Task to complete: Exactly and in full, give the records again.

--------------------

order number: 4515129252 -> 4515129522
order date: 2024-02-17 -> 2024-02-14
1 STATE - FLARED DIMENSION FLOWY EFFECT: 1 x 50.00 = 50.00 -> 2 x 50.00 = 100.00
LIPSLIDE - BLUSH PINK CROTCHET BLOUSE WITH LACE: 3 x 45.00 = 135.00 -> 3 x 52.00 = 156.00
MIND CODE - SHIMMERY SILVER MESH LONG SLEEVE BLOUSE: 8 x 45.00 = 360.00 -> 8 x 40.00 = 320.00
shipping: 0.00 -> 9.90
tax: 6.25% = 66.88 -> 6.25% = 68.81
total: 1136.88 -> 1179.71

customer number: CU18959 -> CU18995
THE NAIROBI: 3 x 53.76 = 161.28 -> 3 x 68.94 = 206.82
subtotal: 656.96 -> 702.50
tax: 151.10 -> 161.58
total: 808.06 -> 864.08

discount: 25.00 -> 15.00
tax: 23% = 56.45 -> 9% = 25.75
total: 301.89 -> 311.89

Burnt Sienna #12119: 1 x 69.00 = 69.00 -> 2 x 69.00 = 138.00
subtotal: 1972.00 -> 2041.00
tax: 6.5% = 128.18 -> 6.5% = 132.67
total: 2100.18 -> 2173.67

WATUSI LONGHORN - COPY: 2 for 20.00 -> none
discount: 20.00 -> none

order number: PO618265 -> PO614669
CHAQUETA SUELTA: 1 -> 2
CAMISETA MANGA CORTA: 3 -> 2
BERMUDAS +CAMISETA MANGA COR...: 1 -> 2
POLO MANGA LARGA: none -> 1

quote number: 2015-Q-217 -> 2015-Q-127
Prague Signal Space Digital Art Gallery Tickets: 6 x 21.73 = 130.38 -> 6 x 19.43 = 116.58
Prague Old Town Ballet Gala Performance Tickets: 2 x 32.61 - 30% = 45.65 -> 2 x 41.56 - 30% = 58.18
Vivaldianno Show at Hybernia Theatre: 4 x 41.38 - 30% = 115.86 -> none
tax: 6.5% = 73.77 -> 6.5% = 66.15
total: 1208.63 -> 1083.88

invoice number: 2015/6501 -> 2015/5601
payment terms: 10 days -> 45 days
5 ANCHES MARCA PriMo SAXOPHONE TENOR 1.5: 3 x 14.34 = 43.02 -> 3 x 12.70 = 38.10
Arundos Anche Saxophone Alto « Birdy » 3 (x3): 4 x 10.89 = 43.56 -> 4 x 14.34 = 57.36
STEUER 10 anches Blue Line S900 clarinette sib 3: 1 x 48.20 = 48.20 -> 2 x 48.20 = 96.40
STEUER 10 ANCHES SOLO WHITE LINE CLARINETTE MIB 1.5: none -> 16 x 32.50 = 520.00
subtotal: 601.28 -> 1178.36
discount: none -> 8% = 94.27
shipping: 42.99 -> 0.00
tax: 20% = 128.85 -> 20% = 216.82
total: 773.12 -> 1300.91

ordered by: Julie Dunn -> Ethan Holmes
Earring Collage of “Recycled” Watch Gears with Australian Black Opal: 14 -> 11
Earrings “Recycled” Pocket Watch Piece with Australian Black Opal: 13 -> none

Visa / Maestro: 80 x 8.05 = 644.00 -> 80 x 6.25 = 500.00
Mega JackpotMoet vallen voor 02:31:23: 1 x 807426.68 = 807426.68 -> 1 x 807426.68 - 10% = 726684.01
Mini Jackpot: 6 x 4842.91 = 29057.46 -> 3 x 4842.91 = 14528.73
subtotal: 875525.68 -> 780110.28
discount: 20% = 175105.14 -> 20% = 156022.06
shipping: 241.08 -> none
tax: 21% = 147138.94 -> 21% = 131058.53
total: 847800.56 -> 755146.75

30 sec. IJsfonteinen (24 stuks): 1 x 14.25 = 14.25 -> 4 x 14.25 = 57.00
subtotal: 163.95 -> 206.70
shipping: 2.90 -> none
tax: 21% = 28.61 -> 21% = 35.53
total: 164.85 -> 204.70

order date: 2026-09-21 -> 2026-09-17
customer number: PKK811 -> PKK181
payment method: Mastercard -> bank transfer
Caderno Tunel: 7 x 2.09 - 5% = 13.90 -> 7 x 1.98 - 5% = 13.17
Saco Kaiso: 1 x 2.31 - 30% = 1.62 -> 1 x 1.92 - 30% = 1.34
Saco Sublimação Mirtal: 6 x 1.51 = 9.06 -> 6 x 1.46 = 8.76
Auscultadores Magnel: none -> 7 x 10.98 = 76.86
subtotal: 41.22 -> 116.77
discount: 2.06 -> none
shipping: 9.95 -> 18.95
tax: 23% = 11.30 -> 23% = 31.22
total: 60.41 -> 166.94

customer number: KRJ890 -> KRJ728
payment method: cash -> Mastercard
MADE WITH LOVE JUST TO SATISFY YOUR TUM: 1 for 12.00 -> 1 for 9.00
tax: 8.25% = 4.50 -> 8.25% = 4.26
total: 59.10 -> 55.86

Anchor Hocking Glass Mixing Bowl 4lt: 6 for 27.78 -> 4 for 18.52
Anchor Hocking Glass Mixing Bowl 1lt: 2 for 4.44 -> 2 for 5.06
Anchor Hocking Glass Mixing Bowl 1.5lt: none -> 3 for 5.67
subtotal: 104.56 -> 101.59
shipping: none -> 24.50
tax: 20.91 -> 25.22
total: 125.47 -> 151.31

--------------------

The answer:
order number: 4515129252 -> 4515129522
order date: 2024-02-17 -> 2024-02-14
1 STATE - FLARED DIMENSION FLOWY EFFECT: 1 x 50.00 = 50.00 -> 2 x 50.00 = 100.00
LIPSLIDE - BLUSH PINK CROTCHET BLOUSE WITH LACE: 3 x 45.00 = 135.00 -> 3 x 52.00 = 156.00
MIND CODE - SHIMMERY SILVER MESH LONG SLEEVE BLOUSE: 8 x 45.00 = 360.00 -> 8 x 40.00 = 320.00
shipping: 0.00 -> 9.90
tax: 6.25% = 66.88 -> 6.25% = 68.81
total: 1136.88 -> 1179.71

customer number: CU18959 -> CU18995
THE NAIROBI: 3 x 53.76 = 161.28 -> 3 x 68.94 = 206.82
subtotal: 656.96 -> 702.50
tax: 151.10 -> 161.58
total: 808.06 -> 864.08

discount: 25.00 -> 15.00
tax: 23% = 56.45 -> 9% = 25.75
total: 301.89 -> 311.89

Burnt Sienna #12119: 1 x 69.00 = 69.00 -> 2 x 69.00 = 138.00
subtotal: 1972.00 -> 2041.00
tax: 6.5% = 128.18 -> 6.5% = 132.67
total: 2100.18 -> 2173.67

WATUSI LONGHORN - COPY: 2 for 20.00 -> none
discount: 20.00 -> none

order number: PO618265 -> PO614669
CHAQUETA SUELTA: 1 -> 2
CAMISETA MANGA CORTA: 3 -> 2
BERMUDAS +CAMISETA MANGA COR...: 1 -> 2
POLO MANGA LARGA: none -> 1

quote number: 2015-Q-217 -> 2015-Q-127
Prague Signal Space Digital Art Gallery Tickets: 6 x 21.73 = 130.38 -> 6 x 19.43 = 116.58
Prague Old Town Ballet Gala Performance Tickets: 2 x 32.61 - 30% = 45.65 -> 2 x 41.56 - 30% = 58.18
Vivaldianno Show at Hybernia Theatre: 4 x 41.38 - 30% = 115.86 -> none
tax: 6.5% = 73.77 -> 6.5% = 66.15
total: 1208.63 -> 1083.88

invoice number: 2015/6501 -> 2015/5601
payment terms: 10 days -> 45 days
5 ANCHES MARCA PriMo SAXOPHONE TENOR 1.5: 3 x 14.34 = 43.02 -> 3 x 12.70 = 38.10
Arundos Anche Saxophone Alto « Birdy » 3 (x3): 4 x 10.89 = 43.56 -> 4 x 14.34 = 57.36
STEUER 10 anches Blue Line S900 clarinette sib 3: 1 x 48.20 = 48.20 -> 2 x 48.20 = 96.40
STEUER 10 ANCHES SOLO WHITE LINE CLARINETTE MIB 1.5: none -> 16 x 32.50 = 520.00
subtotal: 601.28 -> 1178.36
discount: none -> 8% = 94.27
shipping: 42.99 -> 0.00
tax: 20% = 128.85 -> 20% = 216.82
total: 773.12 -> 1300.91

ordered by: Julie Dunn -> Ethan Holmes
Earring Collage of “Recycled” Watch Gears with Australian Black Opal: 14 -> 11
Earrings “Recycled” Pocket Watch Piece with Australian Black Opal: 13 -> none

Visa / Maestro: 80 x 8.05 = 644.00 -> 80 x 6.25 = 500.00
Mega JackpotMoet vallen voor 02:31:23: 1 x 807426.68 = 807426.68 -> 1 x 807426.68 - 10% = 726684.01
Mini Jackpot: 6 x 4842.91 = 29057.46 -> 3 x 4842.91 = 14528.73
subtotal: 875525.68 -> 780110.28
discount: 20% = 175105.14 -> 20% = 156022.06
shipping: 241.08 -> none
tax: 21% = 147138.94 -> 21% = 131058.53
total: 847800.56 -> 755146.75

30 sec. IJsfonteinen (24 stuks): 1 x 14.25 = 14.25 -> 4 x 14.25 = 57.00
subtotal: 163.95 -> 206.70
shipping: 2.90 -> none
tax: 21% = 28.61 -> 21% = 35.53
total: 164.85 -> 204.70

order date: 2026-09-21 -> 2026-09-17
customer number: PKK811 -> PKK181
payment method: Mastercard -> bank transfer
Caderno Tunel: 7 x 2.09 - 5% = 13.90 -> 7 x 1.98 - 5% = 13.17
Saco Kaiso: 1 x 2.31 - 30% = 1.62 -> 1 x 1.92 - 30% = 1.34
Saco Sublimação Mirtal: 6 x 1.51 = 9.06 -> 6 x 1.46 = 8.76
Auscultadores Magnel: none -> 7 x 10.98 = 76.86
subtotal: 41.22 -> 116.77
discount: 2.06 -> none
shipping: 9.95 -> 18.95
tax: 23% = 11.30 -> 23% = 31.22
total: 60.41 -> 166.94

customer number: KRJ890 -> KRJ728
payment method: cash -> Mastercard
MADE WITH LOVE JUST TO SATISFY YOUR TUM: 1 for 12.00 -> 1 for 9.00
tax: 8.25% = 4.50 -> 8.25% = 4.26
total: 59.10 -> 55.86

Anchor Hocking Glass Mixing Bowl 4lt: 6 for 27.78 -> 4 for 18.52
Anchor Hocking Glass Mixing Bowl 1lt: 2 for 4.44 -> 2 for 5.06
Anchor Hocking Glass Mixing Bowl 1.5lt: none -> 3 for 5.67
subtotal: 104.56 -> 101.59
shipping: none -> 24.50
tax: 20.91 -> 25.22
total: 125.47 -> 151.31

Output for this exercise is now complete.